*PROVIDED INFORMATION:*
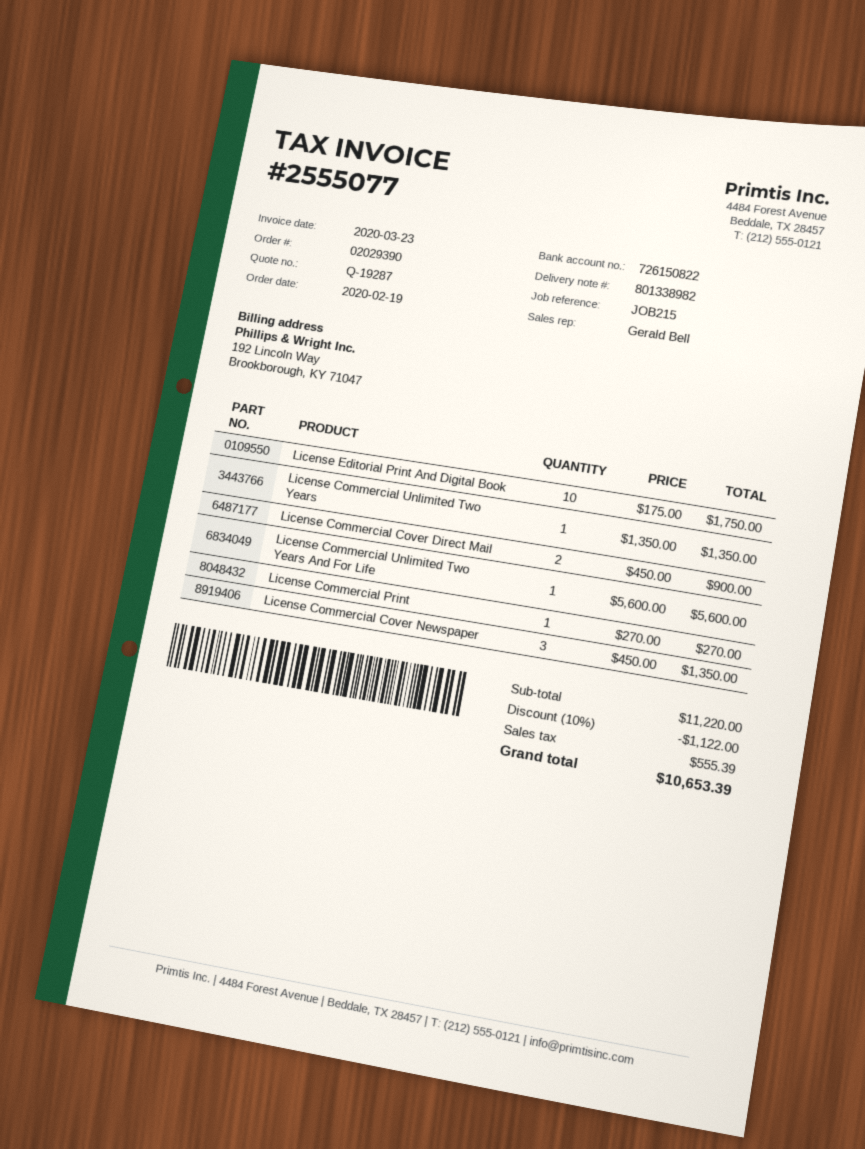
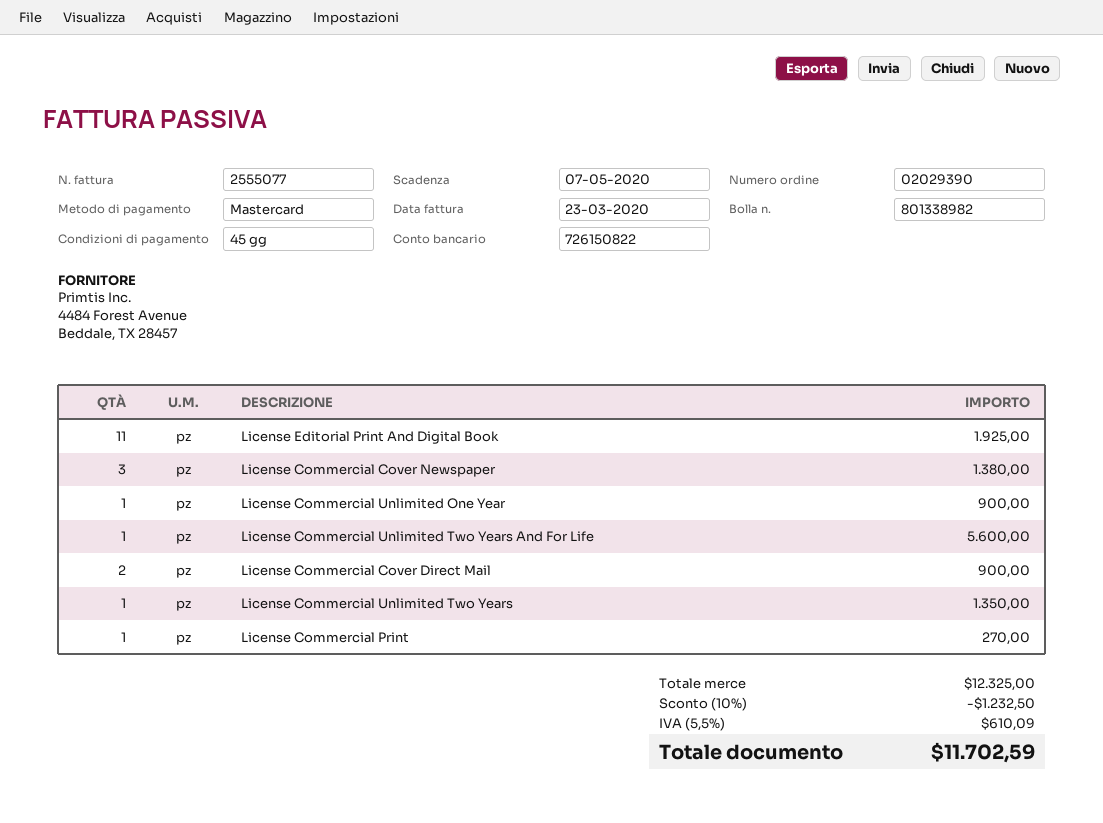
License Editorial Print And Digital Book: 10 for 1750.00 -> 11 for 1925.00
License Commercial Cover Newspaper: 3 for 1350.00 -> 3 for 1380.00
License Commercial Unlimited One Year: none -> 1 for 900.00
subtotal: 11220.00 -> 12325.00
discount: 10% = 1122.00 -> 10% = 1232.50
tax: 555.39 -> 610.09
total: 10653.39 -> 11702.59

*ACTION ITEM:* None of the pictures should appear; the rest of the entries must be reproduced exactly.

*EXERCISE RESPONSE:*
License Editorial Print And Digital Book: 10 for 1750.00 -> 11 for 1925.00
License Commercial Cover Newspaper: 3 for 1350.00 -> 3 for 1380.00
License Commercial Unlimited One Year: none -> 1 for 900.00
subtotal: 11220.00 -> 12325.00
discount: 10% = 1122.00 -> 10% = 1232.50
tax: 555.39 -> 610.09
total: 10653.39 -> 11702.59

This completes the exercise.